The TAF3B2 Subunit of TFIIIB Is Destabilized during Sustained Cell
Cycle Arrest--
We next determined which component of 0.38M-TFIIIB
(TBP or TAF3B2) might be regulated by investigating the levels of
expression of these proteins in TR9-7 cells both before and after the
induction of cell cycle arrest. Western blot analysis of whole cell
extracts from proliferating and cell cycle-arrested cells revealed that TAF3B2 levels were greatly decreased in response to proliferation arrest, whereas TBP levels were not markedly affected (Fig.
7; the identity of the additional band
seen when probing with the TAF3B2 antibody is not known, but this
serves as a useful loading control for the two cell extracts). Because
TAF3B2 is essential for TFIIIB activity and for Pol III transcription
of the VAI promoter being tested (23, 24), the decrease in
TAF3B2 levels could thus at least partly account for the reduction in
Pol III transcription capacity in extracts of cell cycle-arrested
TR9-7 cells.
To gain insights into the level(s) at which TAF3B2 was being regulated,
we first carried out an RNase protection analysis of the TAF3B2
mRNA (Fig. 8). This indicated that
TAF3B2 mRNA levels were not significantly reduced in extracts from
cell cycle-arrested TR9-7 cells, meaning that modulation of RNA levels
were unlikely to account for the dramatic reduction at the protein
level. We wondered therefore whether TAF3B2 levels might be controlled
at the level of protein stability. In this regard, we noted that a PEST
sequence (a sequence rich in Pro, Glu, Ser, and Thr) exists toward the
extreme C-terminal end of TAF3B2 (data not shown). PEST sequences are a
common feature of many proteins that can be rapidly degraded by the
ubiquitin-dependent proteasome pathway (45, 46).
Strikingly, addition of the proteasome inhibitor LLnL to the growth
medium of cell cycle-arrested TR9-7 cells led to a dramatic increase
in TAF3B2 protein levels within 1 h (Fig. 9A).
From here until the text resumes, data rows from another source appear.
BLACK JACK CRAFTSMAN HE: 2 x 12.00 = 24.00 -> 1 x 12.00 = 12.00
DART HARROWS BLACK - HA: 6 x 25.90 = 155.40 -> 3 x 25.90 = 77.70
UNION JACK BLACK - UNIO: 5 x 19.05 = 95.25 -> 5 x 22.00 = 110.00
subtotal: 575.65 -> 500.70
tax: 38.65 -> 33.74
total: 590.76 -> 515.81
Moreover, when we carried
out transcription assays with extracts from LLnL-treated cell
cycle-arrested cells, we found that transcriptional activity was fully
restored to levels observed with extracts from proliferating cells
(Fig. 9B). These data therefore support the conclusion that
loss of Pol III transcription capacity in cell cycle-arrested TR9-7
cells is mediated primarily by destabilization of TAF3B2.
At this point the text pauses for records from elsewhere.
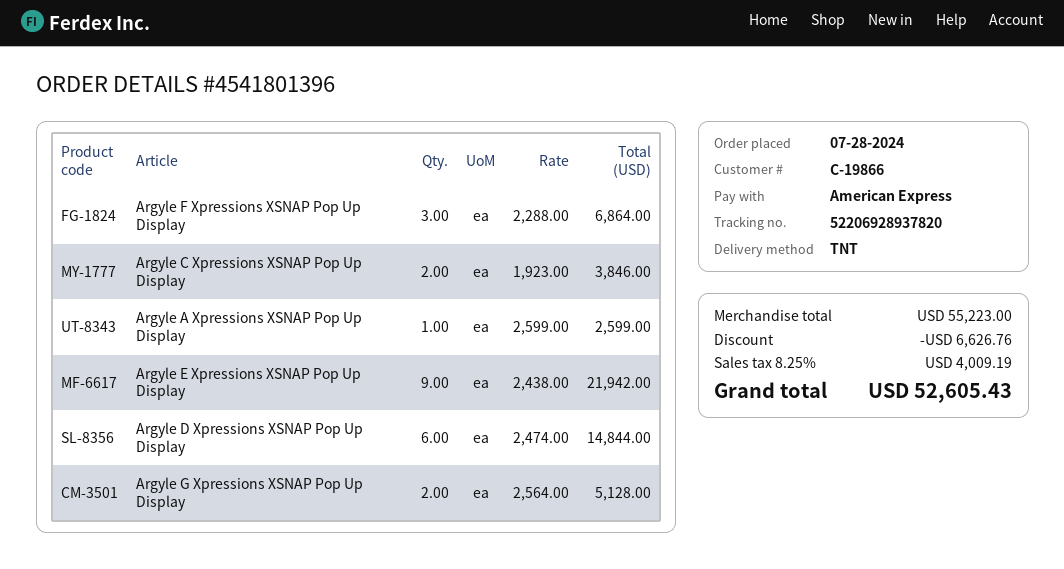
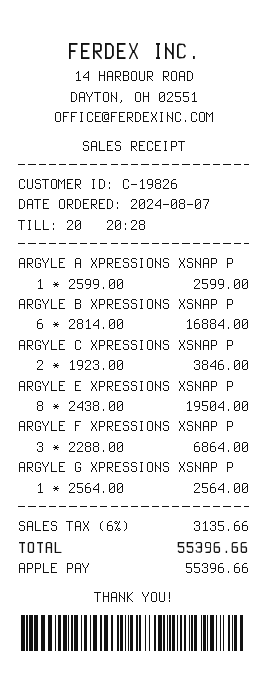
order date: 2024-07-28 -> 2024-08-07
customer number: C-19866 -> C-19826
payment method: American Express -> Apple Pay
Argyle E Xpressions XSNAP Pop Up Display: 9 x 2438.00 = 21942.00 -> 8 x 2438.00 = 19504.00
Argyle D Xpressions XSNAP Pop Up Display: 6 x 2474.00 = 14844.00 -> none
Argyle G Xpressions XSNAP Pop Up Display: 2 x 2564.00 = 5128.00 -> 1 x 2564.00 = 2564.00
ARGYLE B XPRESSIONS XSNAP P: none -> 6 x 2814.00 = 16884.00
discount: 6626.76 -> none
tax: 8.25% = 4009.19 -> 6% = 3135.66
total: 52605.43 -> 55396.66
Because LLnL has previously been used by others to rescue uninduced p53
protein from proteasome-mediated degradation and thereby bring about
its stabilization (35), we thought it unlikely that it would lead to
loss of p53 from the cell cycle-arrested TR9-7 cells. Indeed, as shown
in Fig. 9A, p53 remains stable and is present at high levels
in cell cycle-arrested TR9-7 cells following incubation with LLnL.
Therefore, Pol III transcription is restored in this system (Fig.
9B) despite high p53 levels. Taken together, these data
provide strong additional support for the conclusion that repression of
transcription in cell cycle-arrested TR9-7 cells is brought about by
loss of TAF3B2 rather than via p53 directly inhibiting the Pol III
transcription apparatus.
The aim of this study was to investigate whether RNA Pol III
transcription is regulated in response to sustained cell cycle arrest.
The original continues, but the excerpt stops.